Thursday, July 29, 2010

Got a comment from my good friend KnittyOtter that I haven't posted in a while. It's true, I've been horribly lax--sorry about that, gang. I've had these ridiculous books to finish, plus it's been so hot, and then there was Comic-Con...ah, what the hell, I have no excuse. You've been incredibly patient. But hopefully this is the start of a whole series of exciting posts.

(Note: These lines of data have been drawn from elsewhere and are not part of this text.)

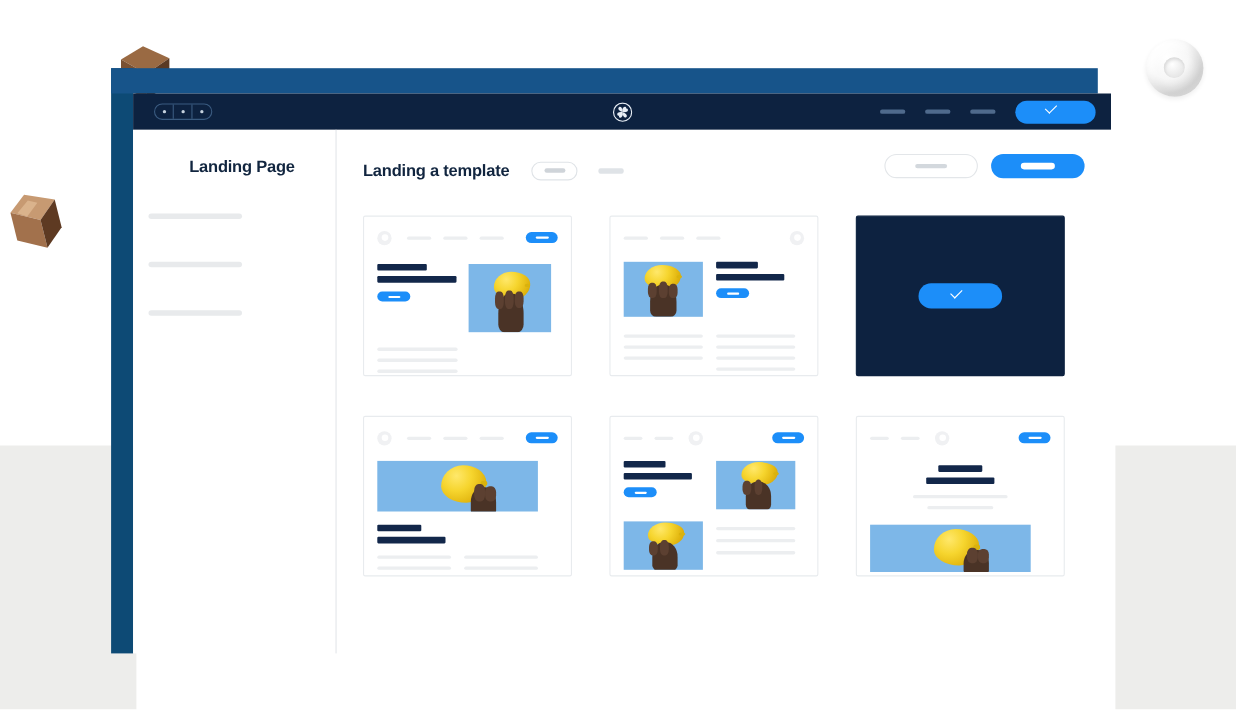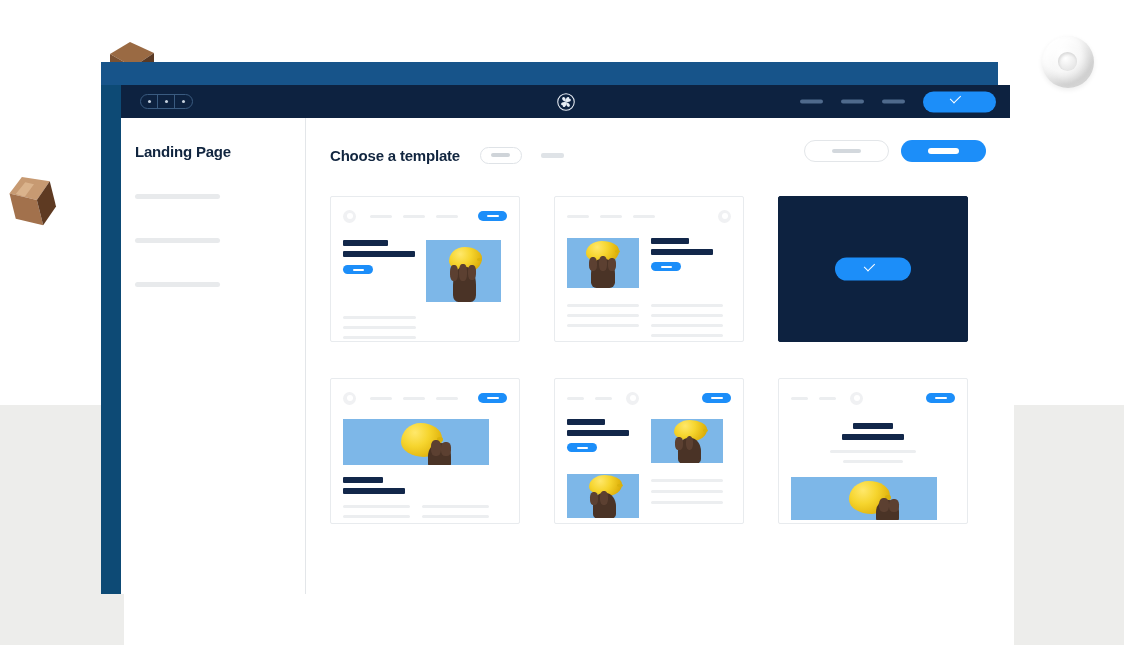--- a/index.html
+++ b/index.html
@@ -59,21 +59,21 @@
   .check { width: 11px; height: 8px; position: relative; }
   .check::before {
     content: ""; position: absolute; left: 0; top: 0;
     width: 9px; height: 5px; border-left: 1.6px solid #fff; border-bottom: 1.6px solid #fff;
     transform: rotate(-45deg); transform-origin: left bottom;
   }
 
   
   .app-body {
     position: absolute; left: 20px; top: 56px; width: 889px; height: 476px;
-    background: #ffffff; display: flex;
+    background: #ffffff; display: flex; text-align: center;
   }
   .sidebar {
     width: 185px; height: 100%; border-right: 1px solid #e3e6e9;
     padding: 25px 0 0 14px;
   }
   .sidebar-title {
     font-size: 15px; font-weight: bold; color: #11253f; letter-spacing: -0.2px;
   }
   .sidebar-list { margin-top: 34px; display: flex; flex-direction: column; gap: 39px; }
   .sidebar-ph { width: 85px; height: 5px; border-radius: 2.5px; background: #e8eaec; }
@@ -252,21 +252,21 @@
         <div class="sidebar-list">
           <div class="sidebar-ph"></div>
           <div class="sidebar-ph"></div>
           <div class="sidebar-ph"></div>
         </div>
       </aside>
 
       <main class="content">
 
         <div class="content-head">
-          <span class="content-title">Choose a template</span>
+          <span class="content-title">Landing a template</span>
           <span class="pill-outline">
               <i></i>
             </span>
           <span class="flat-ph"></span>
         </div>
 
         <div class="content-actions">
           <button class="btn-outline">
               <i></i>
             </button>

Comic-Con. It was big. It was crowded. This is the second year I've gone to San Diego for this mammoth event, and I think I may have reached my tolerance. Not to say I didn't have a good time: the fishing in San Diego was fantastic. I caught like twice my limit in sand bass (I gave all my catch to other fishermen--what was I gonna do, bring 'em back to the motel?) and got to see all the things I've been missing since I moved away from Southern California almost thirty years ago: pelicans, dolphins, seals and sea lions, and even the huge, harmless mola mola or sunfish. So there was that. I also checked out the Old Town district of SD, which was really cool because I just saw the Hitchcock movie Vertigo, part of which takes place in the historic Spanish missions of San Francisco, and this was very similar. There was a bell tower exactly like the one from the movie, where Jimmy Stewart freaks out and Kim Novak falls to her death. I also just read Two Years Before the Mast, which tells of the sea trade with Spanish California, and specifically describes the San Diego area, so it was amazing to see some of those preserved sites.

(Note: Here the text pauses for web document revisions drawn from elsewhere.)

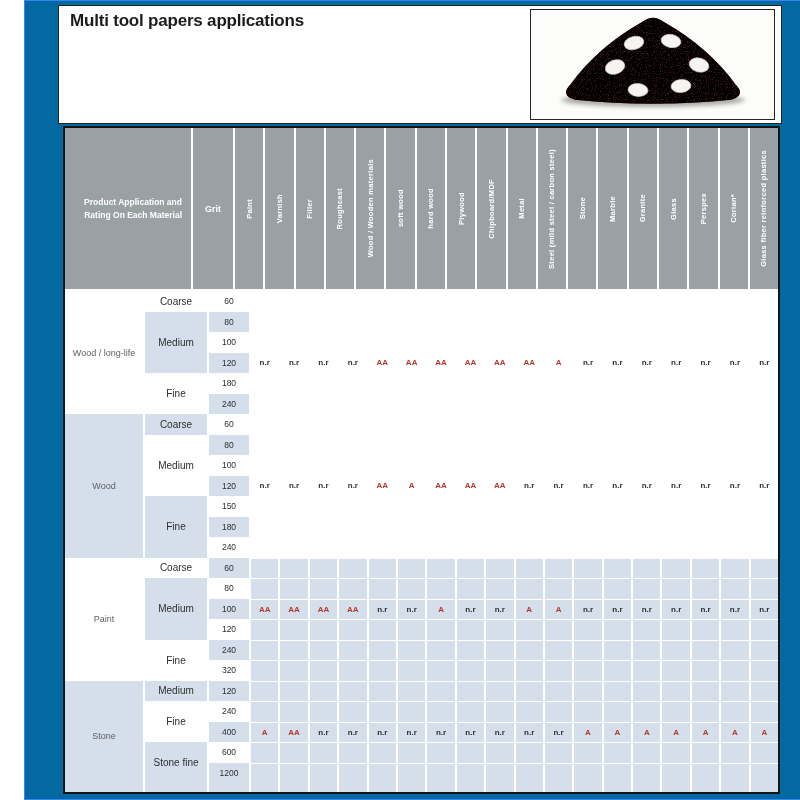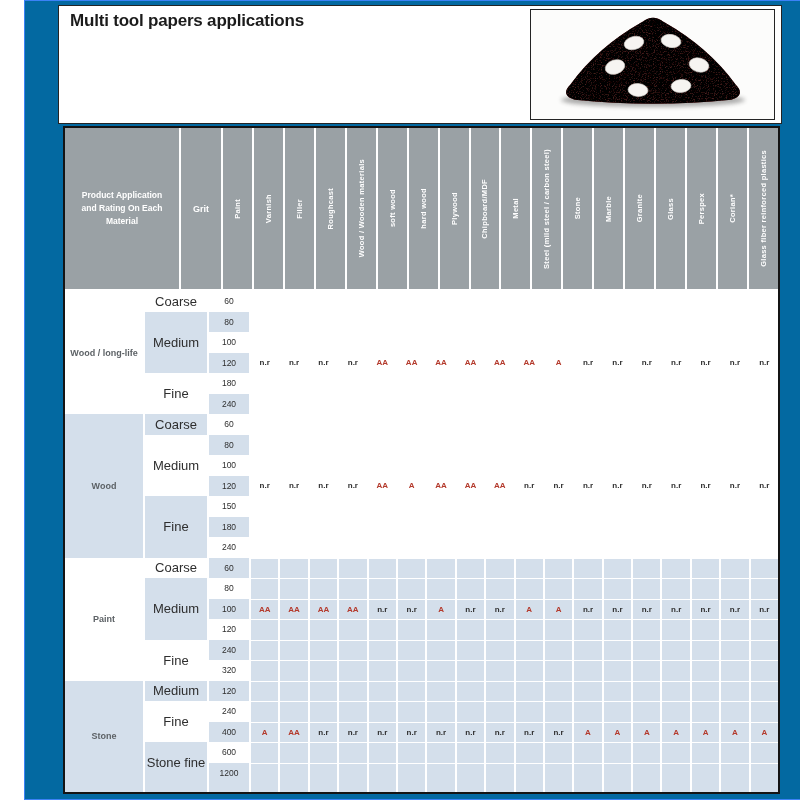--- a/index.html
+++ b/index.html
@@ -13,34 +13,34 @@
   .legend { position: absolute; left: 12px; top: 27px; }
   .legend-line { font-size: 8.5px; color: #333; height: 18px; }
   .pad-box { position: absolute; left: 471px; top: 3px; width: 245px; height: 111px; border: 1px solid #242424; background: #fcfcfb; }
   .pad-box svg { display: block; }
 
   
   .apps-table { position: absolute; left: 38px; top: 125px; width: 717px; height: 668px; border: 2px solid #141414; background: #fff; display: flex; flex-direction: column; }
   .thead { display: flex; height: 163px; flex: none; background: var(--header-gray, #9aa1a5); border-bottom: 2px solid #fff; }
   .thead > div { border-right: 2px solid #fff; display: flex; align-items: center; justify-content: center; }
   .thead > div:last-child { border-right: none; }
-  .corner { width: 116px; flex: none; text-align: center; font-size: 8.5px; font-weight: bold; color: #fff; padding: 0 9px; line-height: 1.5; }
+  .corner { width: 128px; flex: none; text-align: right; font-size: 8.5px; font-weight: bold; color: #fff; padding: 0 9px; line-height: 1.5; }
   .grit-head { width: 42px; flex: none; font-size: 9px; font-weight: bold; color: #fff; }
   .mat-head { flex: 1; overflow: hidden; }
   .mat-head span { writing-mode: vertical-rl; transform: rotate(180deg); font-size: 7.5px; font-weight: bold; color: #fff; white-space: nowrap; letter-spacing: 0.3px; }
 
   .tbody { flex: 1; display: flex; flex-direction: column; }
   .group { display: flex; flex: none; }
   .group:last-child { flex: 1; }
   .cell { display: flex; align-items: center; justify-content: center; }
-  .product-cell { width: 80px; flex: none; border-right: 2px solid #fff; font-size: 9px; color: #5d6266; text-align: center; padding: 0 3px; font-weight: bold; }
+  .product-cell { width: 80px; flex: none; border-right: 2px solid #fff; font-size: 9px; color: #5d6266; text-align: center; padding: 0 3px; }
   .group-right { flex: 1; display: flex; flex-direction: column; }
   .sublevel-block { display: flex; flex: none; }
   .sublevel-block.filler { flex: 1; }
-  .sublevel-cell { width: 64px; flex: none; border-right: 2px solid #fff; font-size: 13px; color: #2e2e2e; }
+  .sublevel-cell { width: 64px; flex: none; border-right: 2px solid #fff; font-size: 10px; color: #2e2e2e; }
   .sub-right { flex: 1; display: flex; flex-direction: column; }
   .grit-row { display: flex; height: 20.5px; flex: none; }
   .grit-row.filler-row { height: auto; flex: 1; }
   .grit-cell { width: 42px; flex: none; border-right: 2px solid #fff; font-size: 8.5px; color: #2e2e2e; }
   .rating-cell { flex: 1; border-right: 2px solid #fff; display: flex; align-items: center; justify-content: center; font-size: 8px; font-weight: bold; }
   .rating-cell:last-child { border-right: none; }
   .zebra .rating-cell { background: var(--stripe-blue, #d4dfeb); border-top: 1px solid #fff; }
   .filler-row .rating-cell { border-top: none; }
   .shaded { background: var(--stripe-blue, #d4dfeb); }
   .nr { color: #2e2e2e; }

Okay...Comic Con. What to say? Big. Crowded. Lots of great costumes! I read in the paper that a guy in a Darth Vader helmet robbed a bank. It was inevitable. Also, something like forty people got stung by stingrays--not at the Con but at the beach. Lotta stingrays in San Diego. Shuffle your feet, folks! Tons of surfers and tons of homeless people, which I guess you have to expect anywhere the climate is so great...and the economy so crappy. My friend Dave and I took a long hike along the San Diego River (mostly just a weed-choked gully leading to an inlet of the sea), and there were little hobo camps all along the way. It felt very post-apocalyptic, very Boy and His Dog. Relatively little panhandling, which was interesting. We did see a guy riding a bike steal a bike. The front wheel was locked to the frame, but he just threw it over his shoulder and pedaled off. I was also interested in the huge section of ads in the free paper for medical marijuana shops: Free Joint Fridays! Edible Mondays! Almost made me wish I smoked dope.

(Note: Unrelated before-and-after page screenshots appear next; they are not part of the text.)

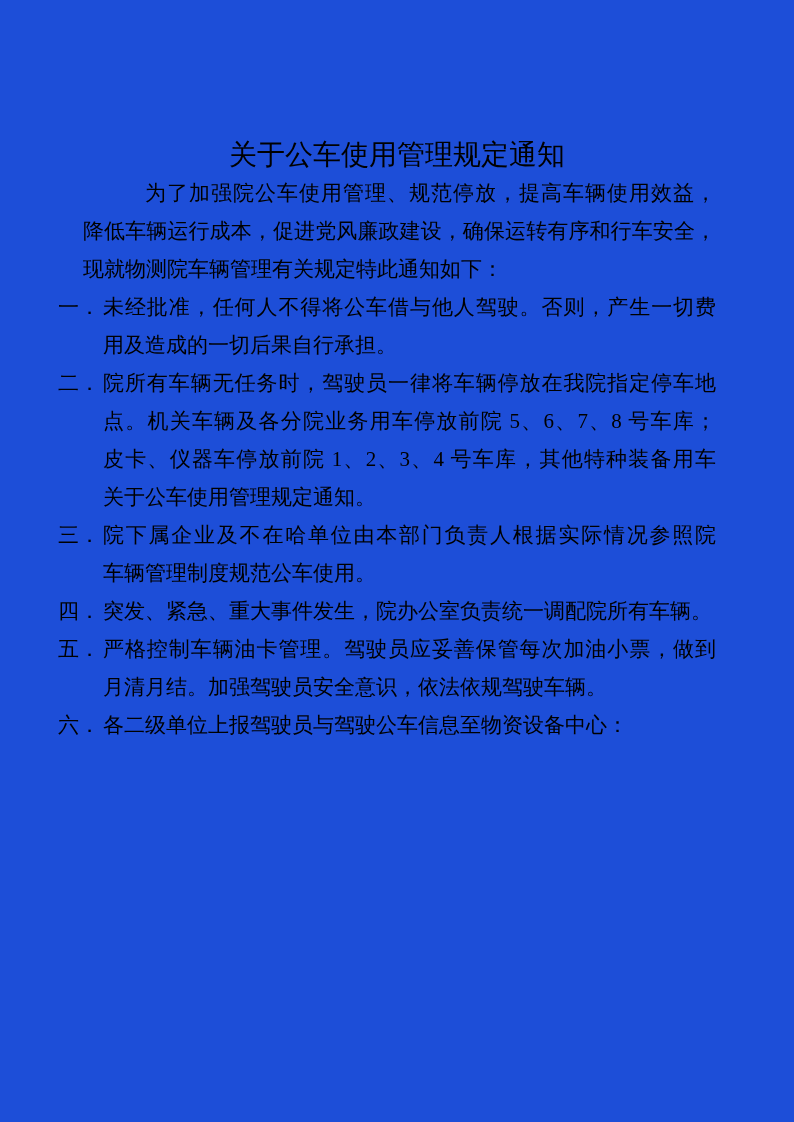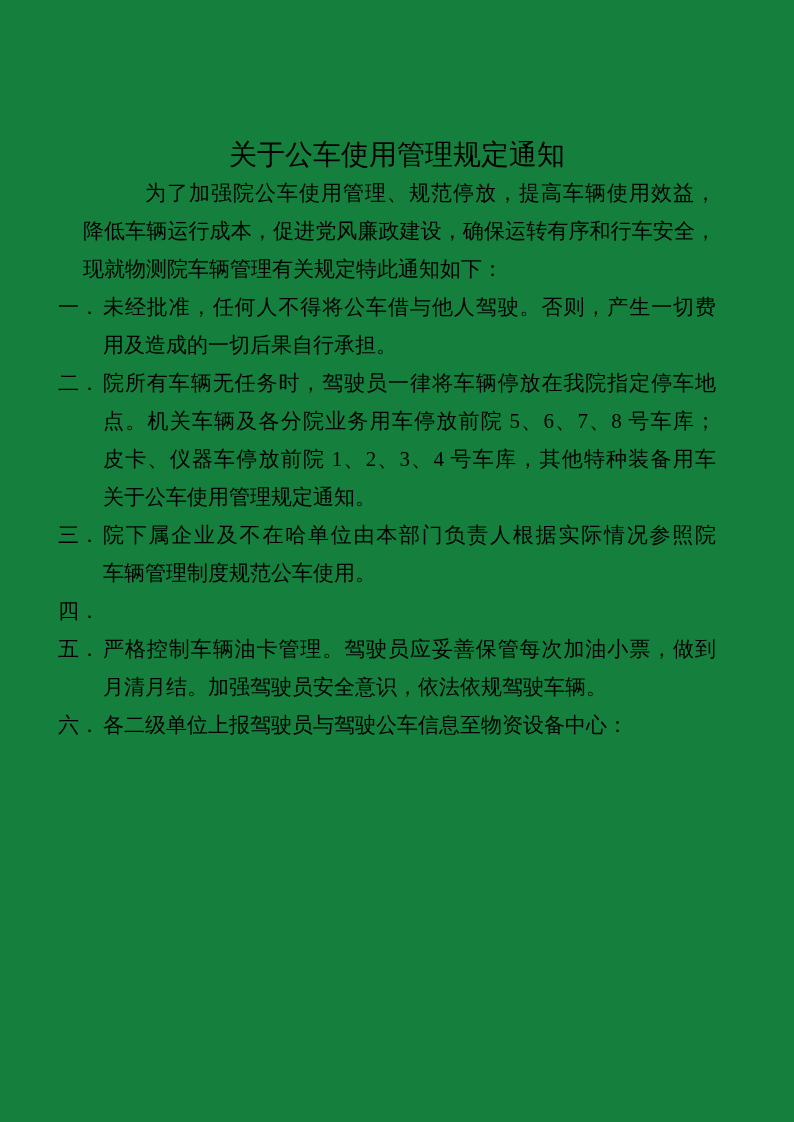--- a/index.html
+++ b/index.html
@@ -8,21 +8,21 @@
     height: 1122px;
     position: relative;
     background: #ffffff;
     color: #000000;
     font-family: "Liberation Serif", "DejaVu Serif", serif;
     overflow: hidden;
   }
   .page {
     position: absolute;
     inset: 0;
-    background: #15803d;
+    background: #1d4ed8;
   }
   .doc-title {
     position: absolute;
     top: 134px;
     left: 0;
     width: 794px;
     margin: 0;
     text-align: center;
     font-size: 28px;
     line-height: 42px;
@@ -89,20 +89,21 @@
         <div class="list-row">
           <div class="list-marker">三．</div>
           <div class="list-text">
             <div class="line">院下属企业及不在哈单位由本部门负责人根据实际情况参照院</div>
             <div class="line last">车辆管理制度规范公车使用。</div>
           </div>
         </div>
         <div class="list-row">
           <div class="list-marker">四．</div>
           <div class="list-text">
+            <div class="line last">突发、紧急、重大事件发生，院办公室负责统一调配院所有车辆。</div>
           </div>
         </div>
         <div class="list-row">
           <div class="list-marker">五．</div>
           <div class="list-text">
             <div class="line">严格控制车辆油卡管理。驾驶员应妥善保管每次加油小票，做到</div>
             <div class="line last">月清月结。加强驾驶员安全意识，依法依规驾驶车辆。</div>
           </div>
         </div>
         <div class="list-row">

Comic Con...right. Well, I wandered the floor a few times. Same stuff as last year, pretty much. Afterwards, my friends Dave Ray and Chris Reilly and I went to Dick's Last Resort for fried catfish, cold drinks, and abuse from the sexy waitstaff (did I really see a waiter dressed as Gay Hitler? Yes--yes I did). I also went to the swanky Fang-Fest party at the Hard Rock Hotel, hosted by my publisher, at which I was easily the least cool person in the room. I was about to slink off in shame, when I was recognized by someone I actually knew: Ryder Windham, whose name sounds like a Jedi Knight and who actually writes Star Wars books. Ryder kindly invited me to the cool-kids' table and I was able to enjoy the party. Next day, I sat on a zombie panel with a bunch of other zombie authors, which was fun. I always like any chance to get out in public and talk about my work, and this was an unusually frisky discussion, since I actually had to defend the concept of "fast zombies." Who cares if they're fast or slow? All I know is, if your zombies eat flesh, are undead, and can be killed by a shot to the head, you should have to pay a fee to George Romero. Original ideas don't grow on trees, people! Anyway, that was pretty much the whole convention for me. After that I had time for another swim in the pool, then I was back on the plane for home. Which is where I am now. How can it possibly be hotter in New England than it is in San Diego? Sheesh.